Now we should be able to reduce the number of slices used to one. The first step is to convert them to logic on the D pin.
Extracted Logic
There are several ways this can be achieved:
- control_set_opt_threshold option on synth_design, which extracts resets too, or
- EXTRACT_ENABLE properties on the respective nets. (NB. setting the EXTRACT_RESET property did not have the expected effect here.)
Worth noting the ineffectiveness of the EXTRACT_RESET constraint that did not work without setting -control_set_opt_threshold separately on the synth_design command line. An annoyance to investigate another time.
My initial attempt to constrain the implementation to a single slice using a pblock constraint was unsuccessful. Firstly the minimum pblock size is two slices. Secondly the placement was scattered outside the pblock even through there was supposed to be sufficient logic for the required solution.
Xilinx says it should be possible to place all the logic in a single slice. The assumption here is that as the design is so small by comparison with the device, the placer is just not trying. So I constrained the design placement entirely manually to check that the registers previously with different control sets could now be combined into a single slice.
So now we have achieved the desired efficient packing, but with little help from the synthesis tool. As this method is not automated it does not scale.
Timing
The following figures are derived using a 100 MHz clock (10 ns period) for out of context synthesis and implementation.
Control Sets | Worst negative setup slack, WNS (ns) | Worst negative hold slack, WHS (ns) | Maximum slack (ns) |
---|---|---|---|
Directed | 7.985 | 0.031 | 7.954 |
Extracted | 8.008 | 0.018 | 7.990 |
Difference | 0.023 | -0.013 | 0.036 |
The table shows that for this example VHDL code, the extraction of control set logic to the LUT provides an overall improvement of timing. The increase in setup slack is more than the reduction in hold slack, giving 0.036 ns more time for signal propagation. Vivado now has two implementations to choose from depending on the setup and hold slacks of any adjacent logic.
Scaling up the size
The next experiment is to see if it is possible to ramp up the congestion and see if the placer can achieve the more dense packing when required. Also, for this simple design the timing should not degrade.

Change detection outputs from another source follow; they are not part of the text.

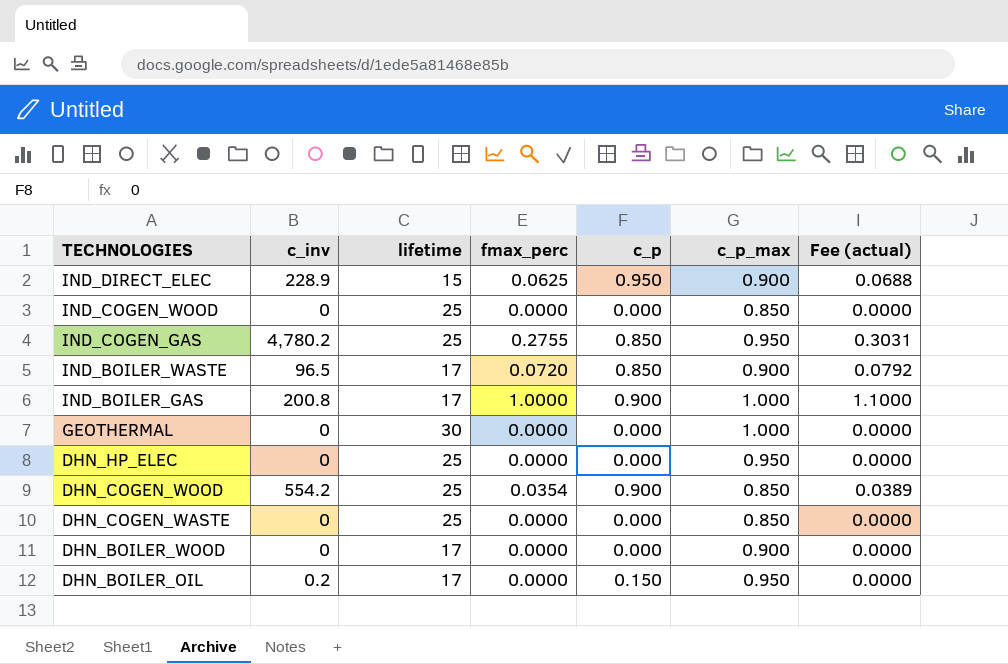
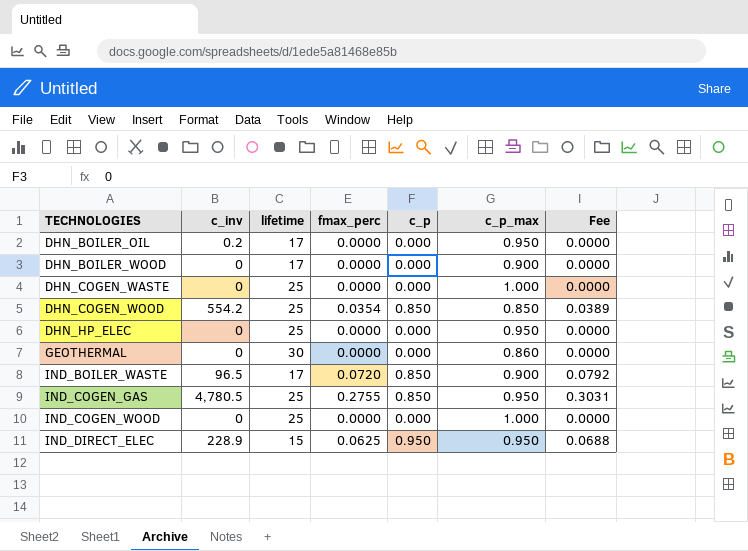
row order: TECHNOLOGIES descending -> TECHNOLOGIES ascending
column name: Fee (actual) -> Fee
row IND_BOILER_GAS: 200.8 | 17 | 1.0000 | 0.900 | 1.000 | 1.1000 -> none
DHN_BOILER_OIL | c_p: 0.150 -> 0.000
DHN_COGEN_WASTE | c_p_max: 0.850 -> 1.000
DHN_COGEN_WOOD | c_p: 0.900 -> 0.850
GEOTHERMAL | c_p_max: 1.000 -> 0.860
IND_COGEN_GAS | c_inv: 4,780.2 -> 4,780.5
IND_COGEN_WOOD | c_p_max: 0.850 -> 1.000
IND_DIRECT_ELEC | c_p_max: 0.900 -> 0.950

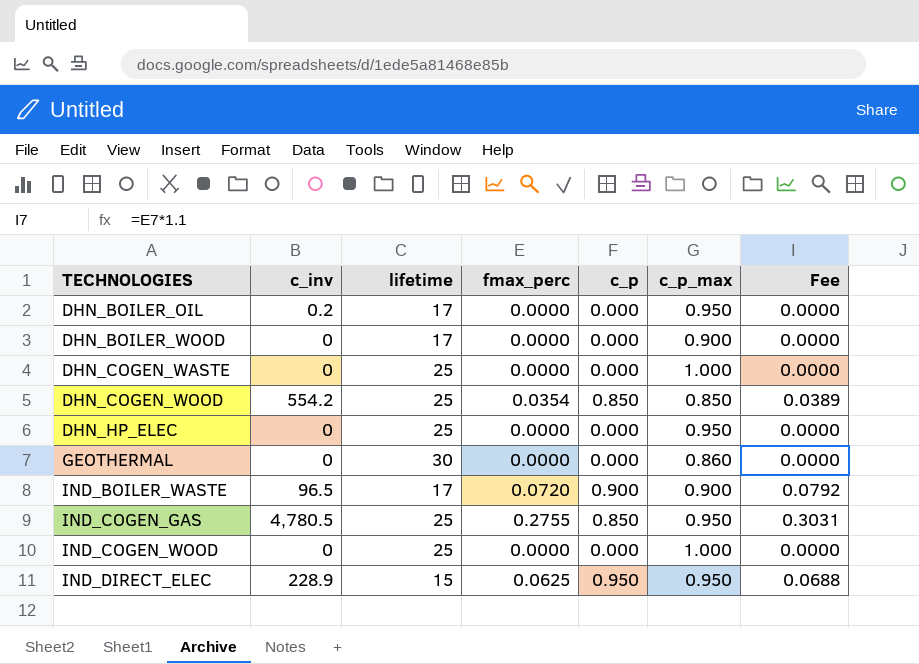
IND_BOILER_WASTE | c_p: 0.850 -> 0.900

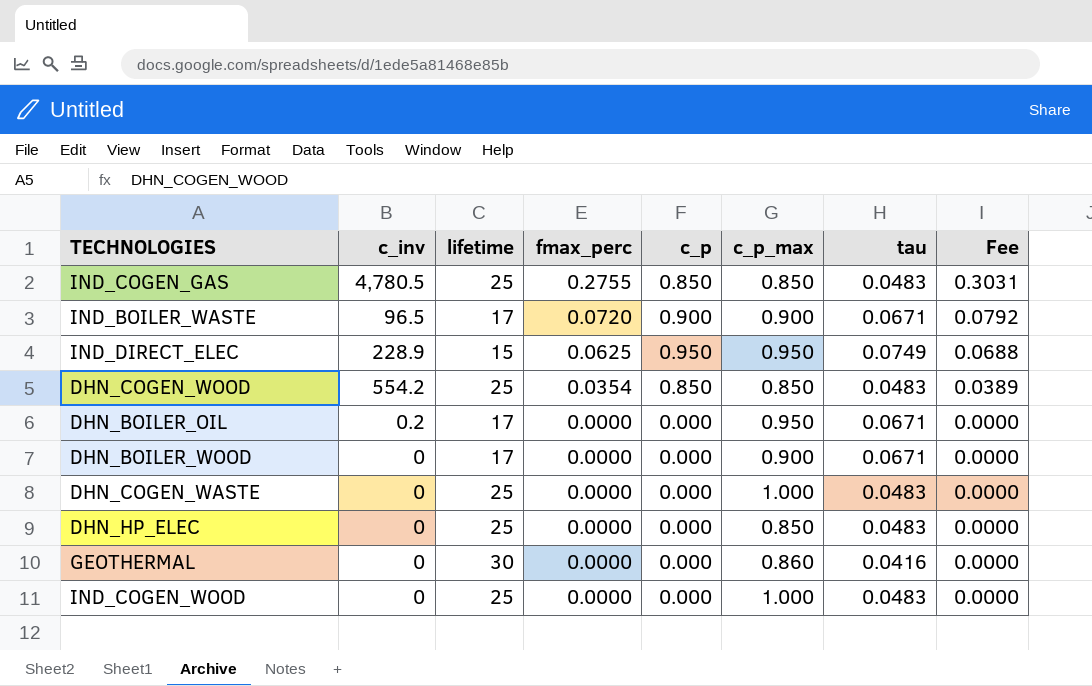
row order: TECHNOLOGIES ascending -> fmax_perc descending
column tau | position: none -> 7
IND_COGEN_GAS | c_p_max: 0.950 -> 0.850
DHN_HP_ELEC | c_p_max: 0.950 -> 0.850

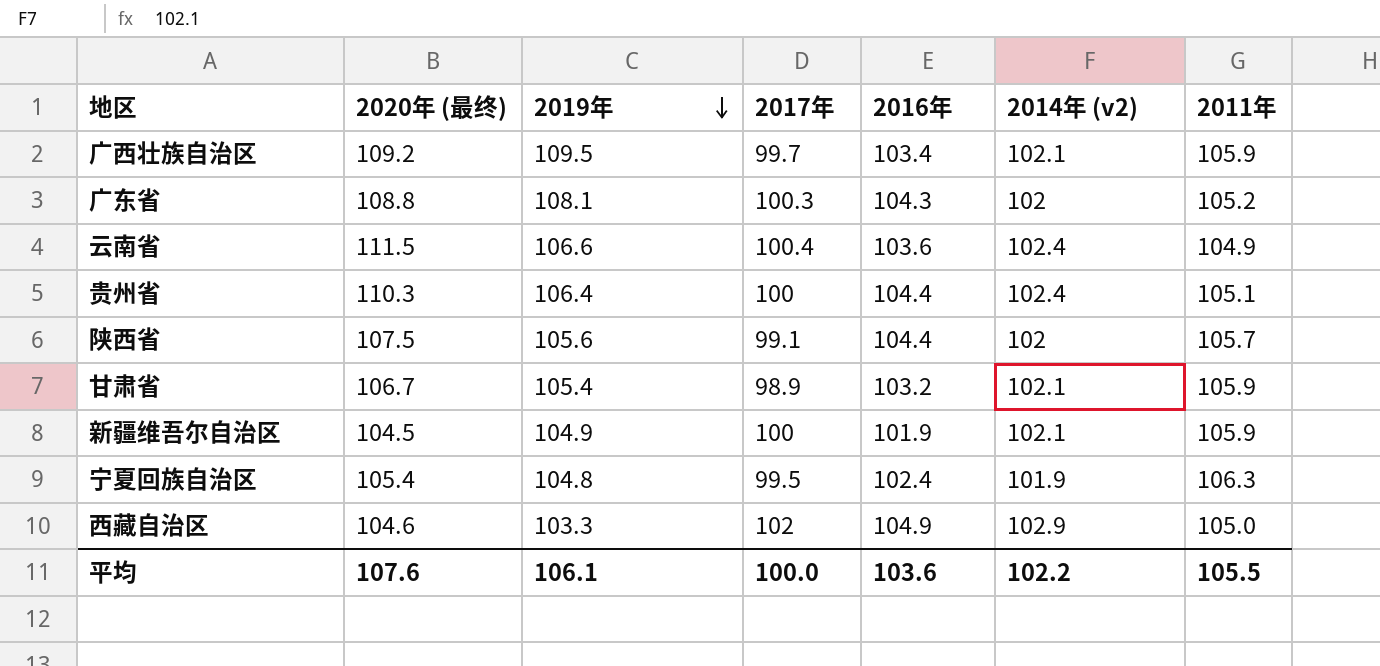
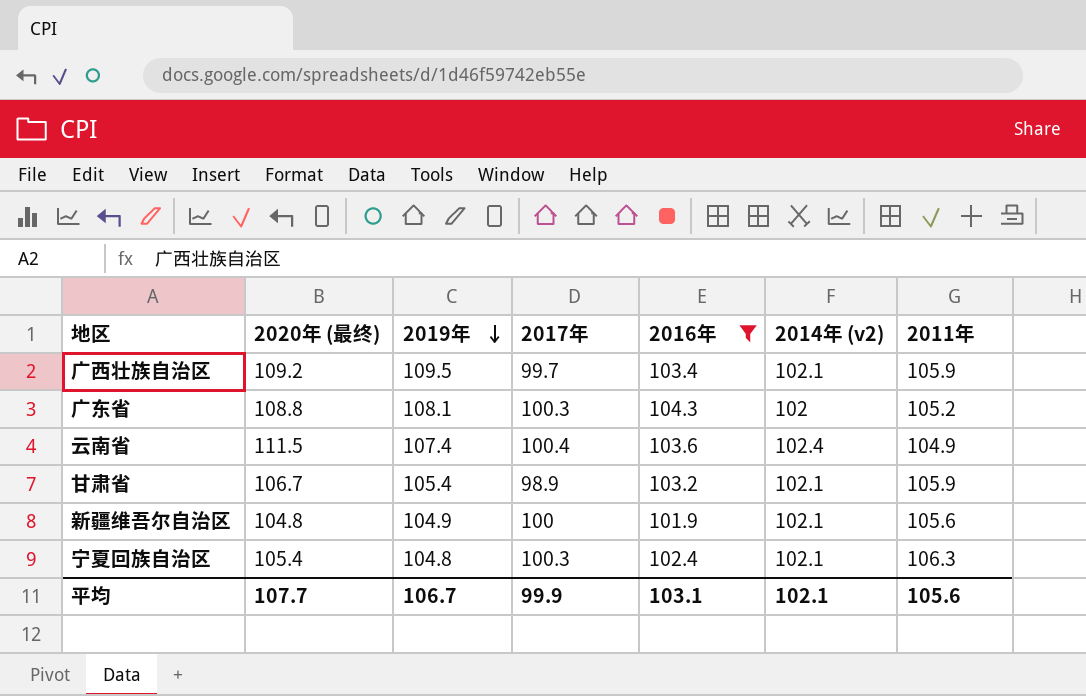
filter: none -> 2016年 <= 104.3
云南省 | 2019年: 106.6 -> 107.4
新疆维吾尔自治区 | 2020年 (最终): 104.5 -> 104.8
新疆维吾尔自治区 | 2011年: 105.9 -> 105.6
宁夏回族自治区 | 2017年: 99.5 -> 100.3
宁夏回族自治区 | 2014年 (v2): 101.9 -> 102.1
平均 | 2020年 (最终): 107.6 -> 107.7
平均 | 2019年: 106.1 -> 106.7
平均 | 2017年: 100.0 -> 99.9
平均 | 2016年: 103.6 -> 103.1
平均 | 2014年 (v2): 102.2 -> 102.1
平均 | 2011年: 105.5 -> 105.6

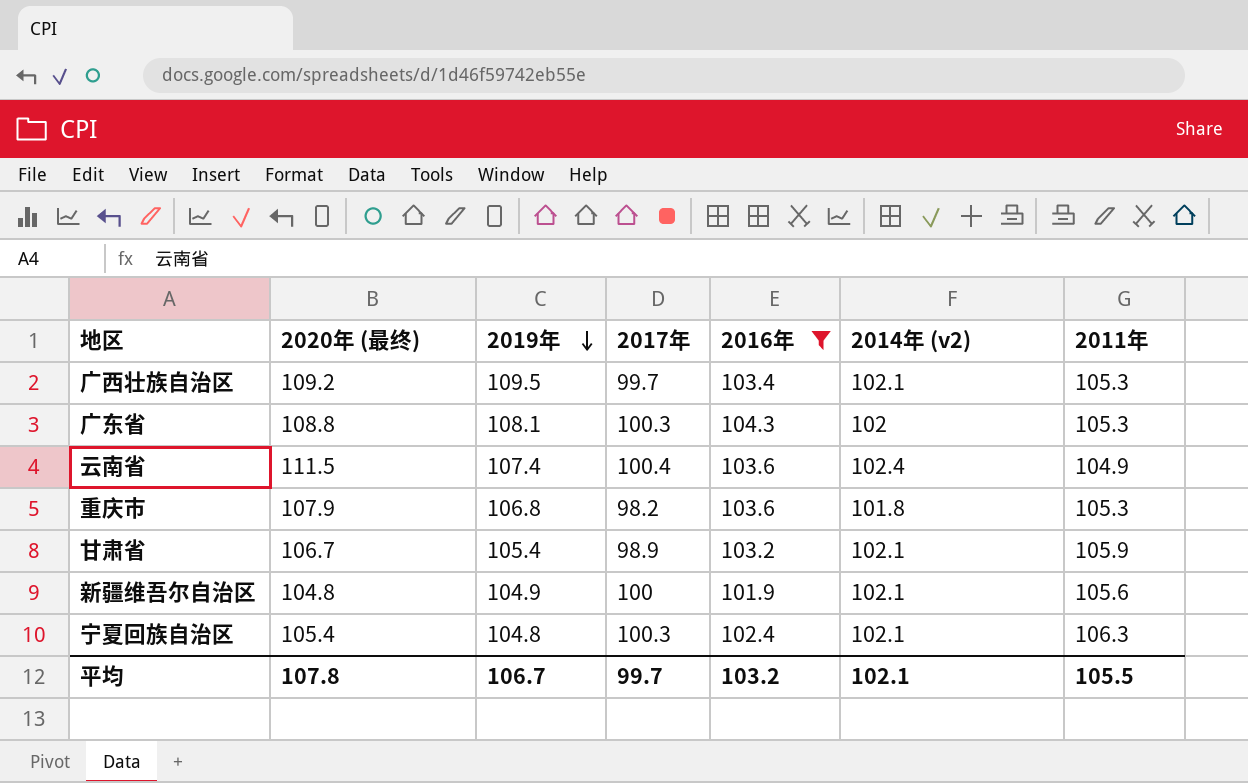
广西壮族自治区 | 2011年: 105.9 -> 105.3
广东省 | 2011年: 105.2 -> 105.3
row 重庆市: none -> 107.9 | 106.8 | 98.2 | 103.6 | 101.8 | 105.3
平均 | 2020年 (最终): 107.7 -> 107.8
平均 | 2017年: 99.9 -> 99.7
平均 | 2016年: 103.1 -> 103.2
平均 | 2011年: 105.6 -> 105.5

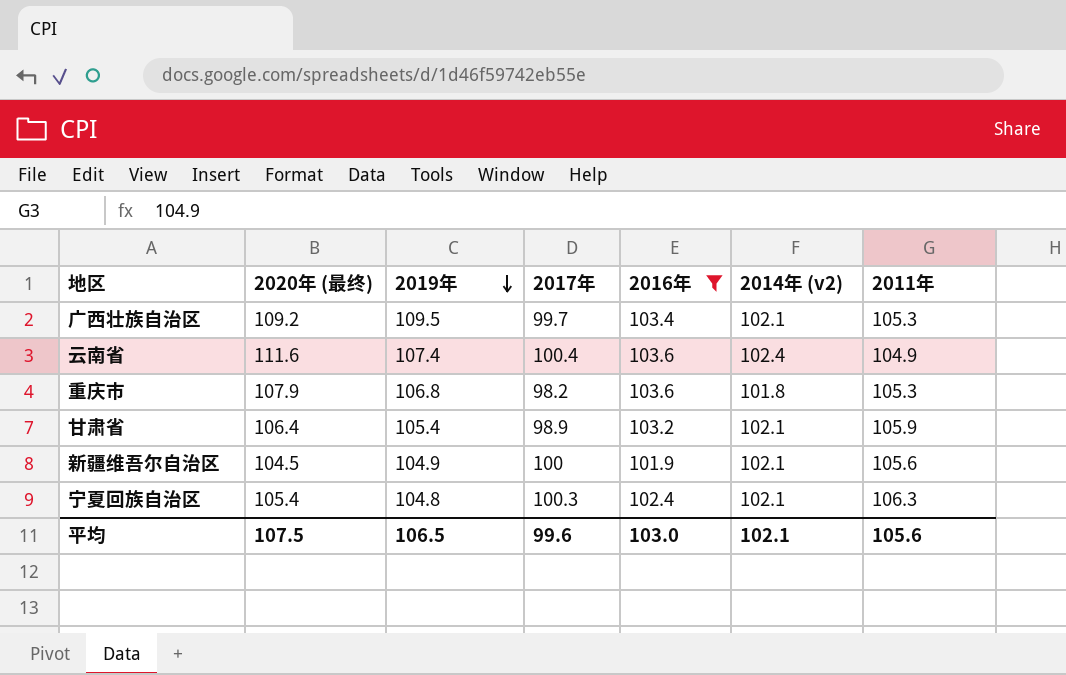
row 广东省: 108.8 | 108.1 | 100.3 | 104.3 | 102 | 105.3 -> none
云南省 | 2020年 (最终): 111.5 -> 111.6
甘肃省 | 2020年 (最终): 106.7 -> 106.4
新疆维吾尔自治区 | 2020年 (最终): 104.8 -> 104.5
平均 | 2020年 (最终): 107.8 -> 107.5
平均 | 2019年: 106.7 -> 106.5
平均 | 2017年: 99.7 -> 99.6
平均 | 2016年: 103.2 -> 103.0
平均 | 2011年: 105.5 -> 105.6

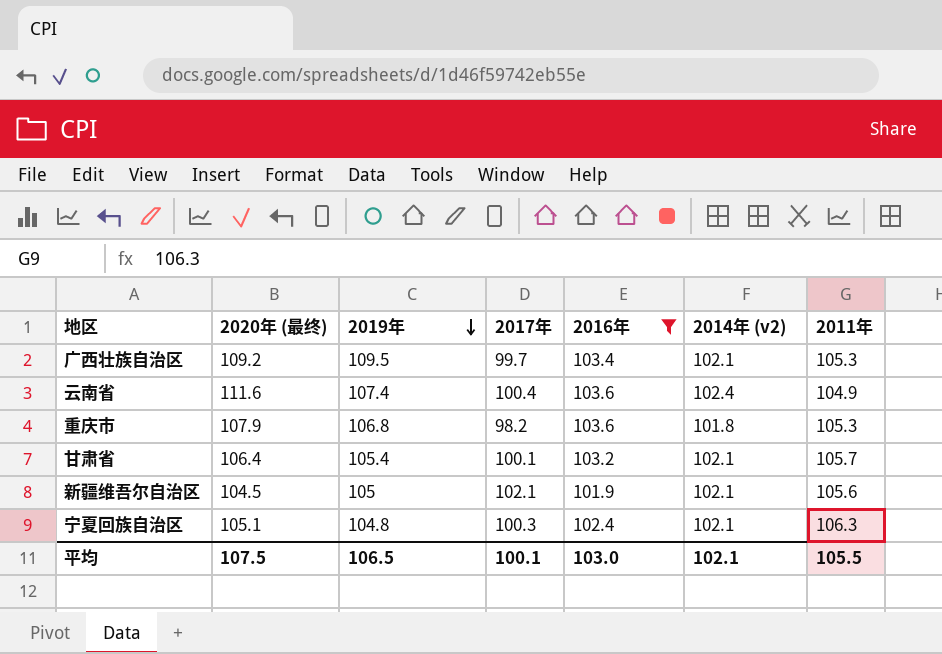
甘肃省 | 2017年: 98.9 -> 100.1
甘肃省 | 2011年: 105.9 -> 105.7
新疆维吾尔自治区 | 2019年: 104.9 -> 105
新疆维吾尔自治区 | 2017年: 100 -> 102.1
宁夏回族自治区 | 2020年 (最终): 105.4 -> 105.1
平均 | 2017年: 99.6 -> 100.1
平均 | 2011年: 105.6 -> 105.5

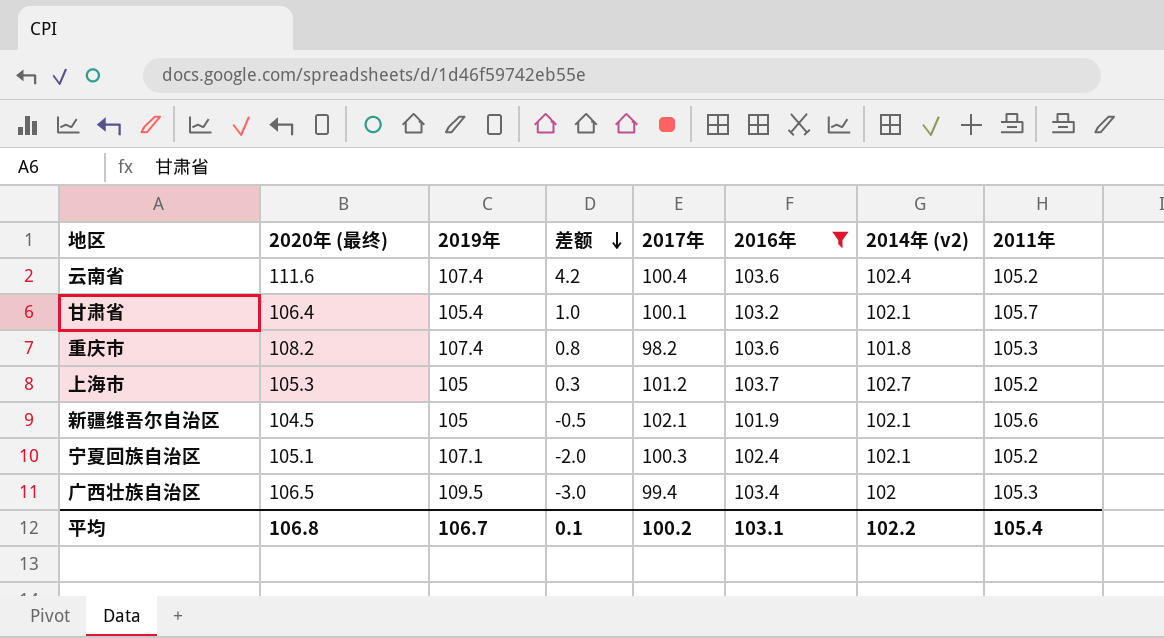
row order: 2019年 descending -> 差额 descending
column 差额 | formula: none -> [2020年 (最终)] - [2019年]
云南省 | 2011年: 104.9 -> 105.2
重庆市 | 2020年 (最终): 107.9 -> 108.2
重庆市 | 2019年: 106.8 -> 107.4
row 上海市: none -> 105.3 | 105 | 0.3 | 101.2 | 103.7 | 102.7 | 105.2
宁夏回族自治区 | 2019年: 104.8 -> 107.1
宁夏回族自治区 | 2011年: 106.3 -> 105.2
广西壮族自治区 | 2020年 (最终): 109.2 -> 106.5
广西壮族自治区 | 2017年: 99.7 -> 99.4
广西壮族自治区 | 2014年 (v2): 102.1 -> 102
平均 | 2020年 (最终): 107.5 -> 106.8
平均 | 2019年: 106.5 -> 106.7
平均 | 2017年: 100.1 -> 100.2
平均 | 2016年: 103.0 -> 103.1
平均 | 2014年 (v2): 102.1 -> 102.2
平均 | 2011年: 105.5 -> 105.4

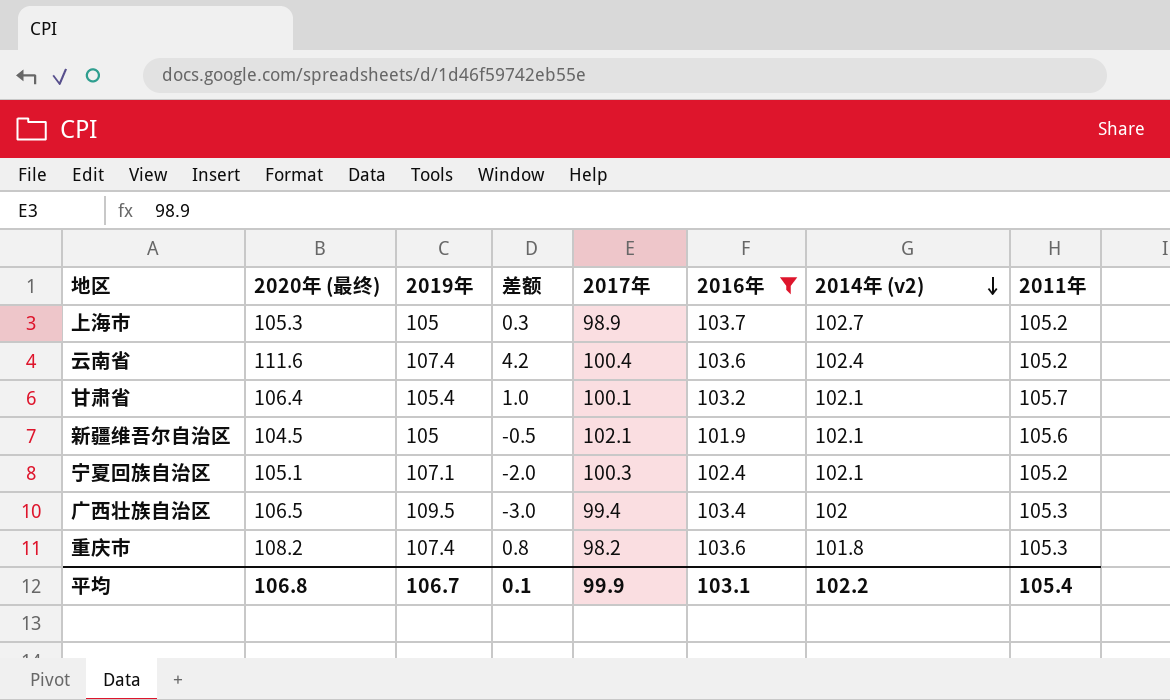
row order: 差额 descending -> 2014年 (v2) descending
上海市 | 2017年: 101.2 -> 98.9
平均 | 2017年: 100.2 -> 99.9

Unfortunately it looks like this simple example has reached the limits of its usefulness. Setting the depth generic to 128 gives the placement above, and will not be constrained more tightly by floor planning. I note that many shift registers have a hold time violations after implementation of -0.021 ns slack, i.e. negative hold slack. This is caused by a change in Hold_FDRE_C_D between synthesis and implementation, with the value changing from 0.218 ns to a range 0.216 - 0.255 ns. As the timing violation is on the boundary, the solution here is to amend the out of context (OOC) constraints to the worst case slow process minimum hold delay for Hold_FDRE_C_D of 0.255 ns and the warnings evaporate. This is deemed justified since it is within the aims of the original intent for setting up OOC synthesis. The inability to automatically control placement at scale means no further experimentation is deemed useful.
The two images above show alternative results under different conditions. The TCL source code to achieve this regular layout is on Github.
Conclusions
It is possible to reduce control sets and achieve a more efficient packing of primitives into slices. The difficulty in getting Vivado to take advantage of the reduced control sets to achieve a more efficient logic packing into slices may significantly contribute to the ineffective contribution to reducing routing congestion.